There is a nice idea of Razborov that you don’t mention that almost seems to deal with progress notions such as the ones in Conjecture A but does not quite because you combine all partial results after each sequential step: Given a function f, one can write f as (f XOR r) XOR r where r is a randomly chosen function uncorrelated with f. Now g=f XOR r is also a random function uncorrelated with f. If you assume that g is computed first and then r, the algorithm itself will spend half its steps making no progress by your measure but in the second part of the computation it might slowly get closer to f by combining with the partial results from the first half.

This idea is also connected to the notion of a “progress measure” mu on Boolean circuits considered by Razborov and Rudich. Namely, they suppose that one has a measure that is sub-additive wrt OR and AND and small for the inputs and their negations then one can always has a natural proof (in their sense). The key difference with your progress measure is that it is proximity to f rather than absolute complexity.

August 28, 2010 1:57 pm

Can this be recursed with a function g_1 that starts halfway through the computation so that 3/4 of the way through the terms start to collide and cancel? If this is the case, there might be a generalization such that introducing g_2, g_3, …, g_logn forces only the last few O(logn) steps to show progress.

• August 28, 2010 7:40 pm

Indeed (Paul and Ross), these are ideas we have in mind while trying to make this work. The “referee” formalism is intended to avoid what Dick calls the “bait-and-switch” problem. I/we are trying to revive some ideas I had some years ago that connected this to some cryptography-in-NC^0 papers. The hope is to catch the bait-and-switcher in-the-act using the ability to combine earlier partial results as you say.

I actually had Razborov’s modular-mu idea in mind while writing the projections post, to see if I could make an analogy to the “sub-multiplicative” nature of Strassen’s measure—but the post got long enough already. Interesting to explore it as a general issue in this context, so thanks!

August 28, 2010 10:06 am

A non-baked idea about Conjecture A: using “homomorphic encryption” we can make the computation “private” and the progress unrecognizable to the referee. We can build a program that gets an encrypted circuit and an input and simulates the circuit on the input without knowing what is being computed.

August 28, 2010 10:13 am

I’m trying to understand the notion of the correlation measure in the context of boolean circuits.
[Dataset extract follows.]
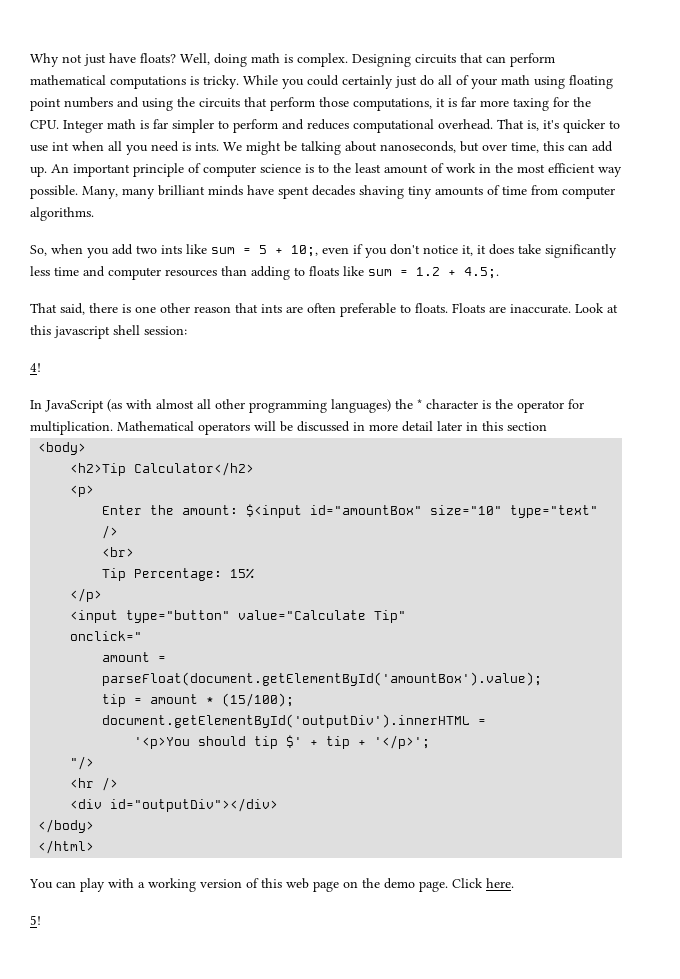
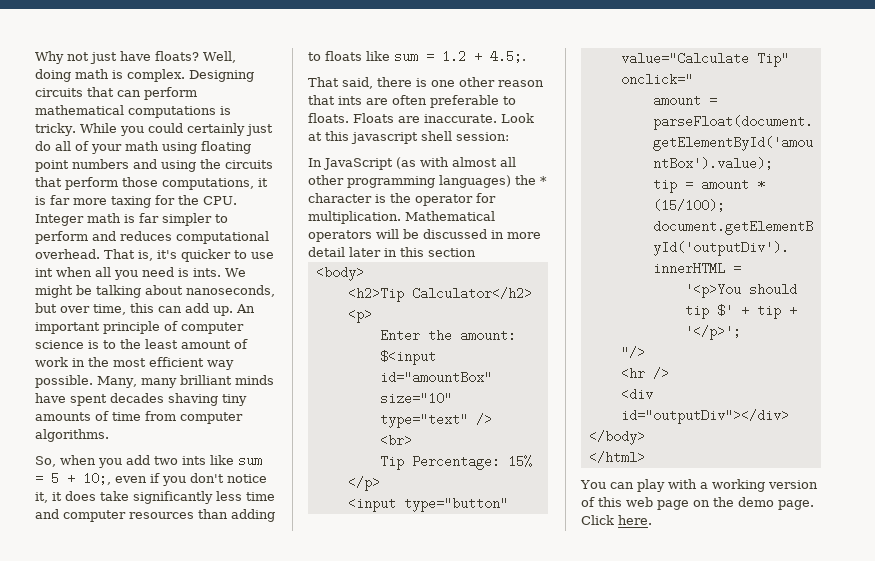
[30,363,41,372] // 4! -> (509, 136) none
[30,915,41,925] // 5! -> (652, 520) none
I don’t understand what the notation f_1(x), f_2(x), …, f_t(x)=f(x) means. In particular, I don’t understand what do the functions f_i(x) represent. Clarification on that would be greatly appreciated. Thanks!

August 28, 2010 9:11 pm

Sid,

Sorry. A boolean computation can be viewed as computing a series of functions. Each f_i is computed from some earlier function. At each step a boolean operation is done: NOt, AND, OR.

• August 29, 2010 12:06 am

Indeed, there’s a change of viewpoint here from a Boolean circuit to a “straight-line program” (SLP) that’s sometimes surprisingly useful. If you have a circuit, number the inputs 1…n, then assign n+1 to a gate both of whose wires come from inputs (could be the same input twice, which makes more sense with arithmetic rather than Boolean circuits). Then always assign the next number j to a gate whose inputs already have numbers. Then each gate j is like a program line

j: f_j = f_i OP f_h

where f_i and f_h are the values computed at the earlier lines i: and h:. Here OP is the Boolean operation of the gate, and the value is just a bit. This view makes it clearer how each line j computes a function f_j. It also emphasizes that the program has no loops, which is part of the meaning of SLP.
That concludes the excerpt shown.